# Lost Oar Upper Colorado above State Bridge



## TapStyx (Aug 28, 2010)

Lost a 9 foot aluminum oar with black Sawyer blades yesterday. Flipped my raft at Hoyt/Yarmony Canyon just below Radium Campground and could have ended up between Rio Del Rancho or State Bridge or anywhere in between. Reward is a 5 gallon cornelius keg of American Pale Ale. 970-556-1997. Thanks.


----------



## SummitSurfer (Jun 23, 2010)

I'm assuming the Yarmony hole got you??
If so, which side were you running right or left? or did you attempt to hit the meat?

I'm out there a lot I'll keep my eye out for the paddle. Was your name and number on it?

****


----------



## TapStyx (Aug 28, 2010)

Embarrassed to say, It Did. A rafter in our party in front of me went in. I was directed to go river right but tried to help the one that went in and paid the price. I hit the meat. 

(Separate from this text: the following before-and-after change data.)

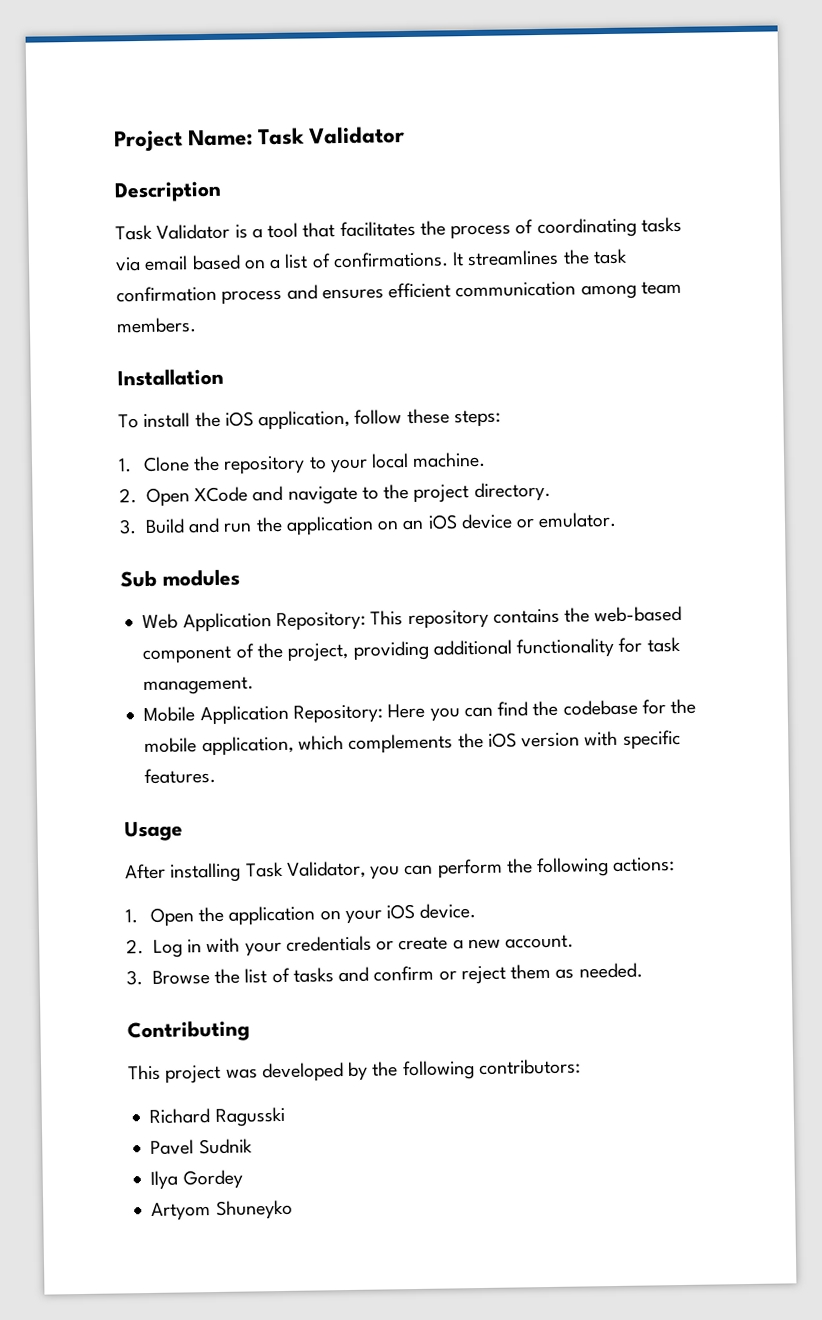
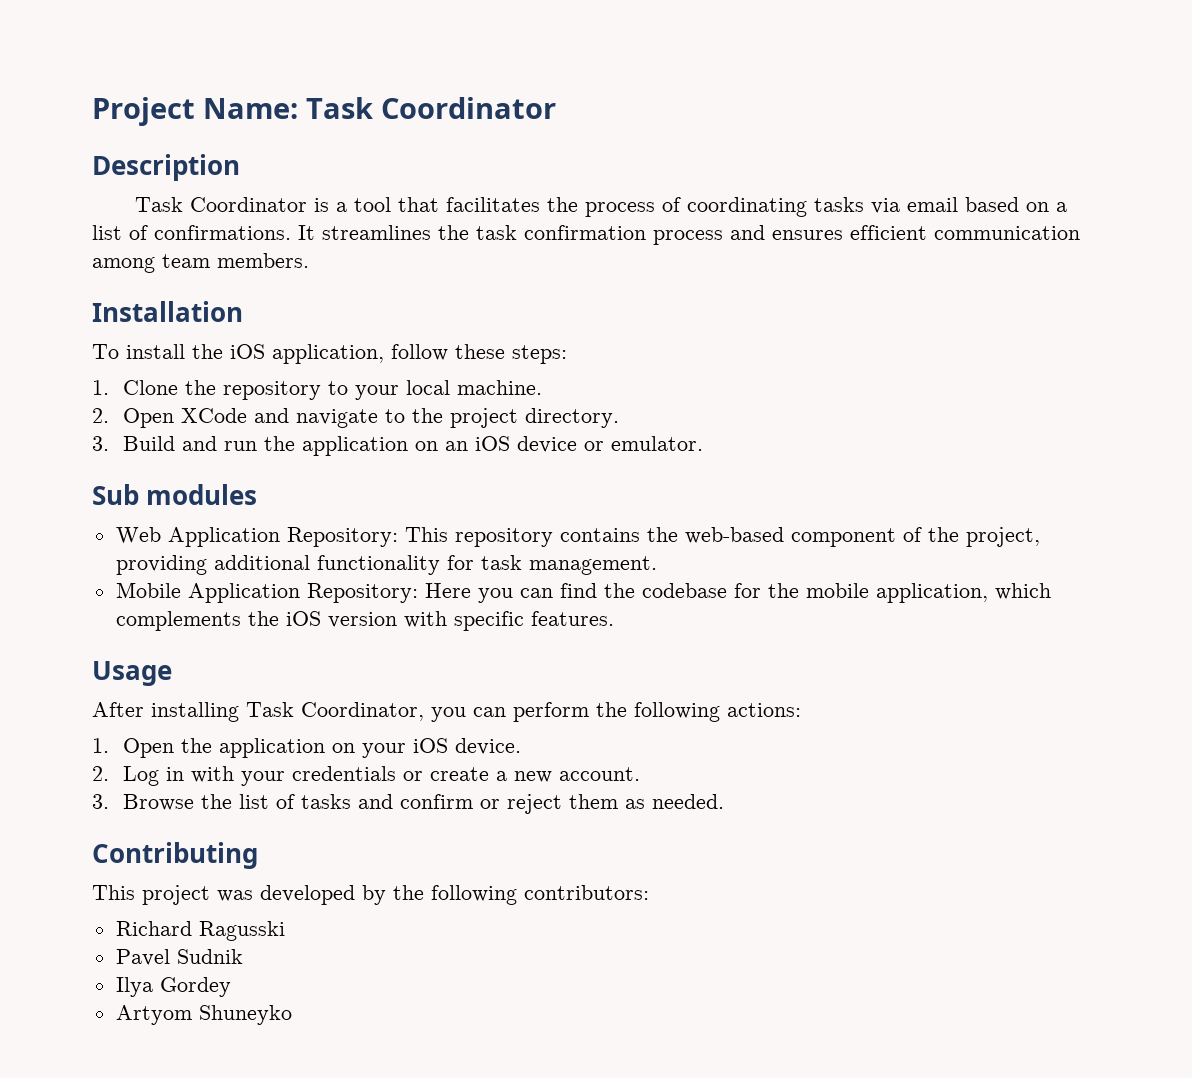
- Project Name: Task Validator
+ Project Name: Task Coordinator
- Task Validator is a tool that facilitates the process of coordinating tasks via email based on a list of confirmations.
+ Task Coordinator is a tool that facilitates the process of coordinating tasks via email based on a list of confirmations.
- After installing Task Validator, you can perform the following actions:
+ After installing Task Coordinator, you can perform the following actions:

Unfortunately my name and number was not on the oar. Learned many lessons this weekend. The oar is very plain. Black handles with a little bit of wood grain at the lower end of the handle, aluminum shaft, black rope wrap, black rubber oar stop, and black sawyer blade. 

Thanks for the reply.

Kurt


----------



## bobblehead (Jun 26, 2007)

Glad you only lost an oar. I was down there with my family this weekend and was amazed at the carnage in Yarmony. I had my two young daughters in the boat, so we stopped to scout left. Watched a 16 ft Cat, 2 duckies and 2 commercial boats all try to run left and get munched. The hole was taking about 50% from my estimates. Had a totally fine run and stopped to pick up a passenger from the flipped cat just below the ledge hole. They didn't get their boat out until bench 3 camp. Point is, glad you are ok.


----------



## SummitSurfer (Jun 23, 2010)

Is the main body of paddle yellow?
Have a friend in Summit find a yellow 9-ish foot paddle w/ black Sawyer paddle, wood grain exposed at handle.

****


----------



## TapStyx (Aug 28, 2010)

SummitSurfer said:


> Is the main body of paddle yellow?
> Have a friend in Summit find a yellow 9-ish foot paddle w/ black Sawyer paddle, wood grain exposed at handle.
> 
> ****


No, that doesn't sound like it's mine. Just aluminum and black. Thanks anyway.


----------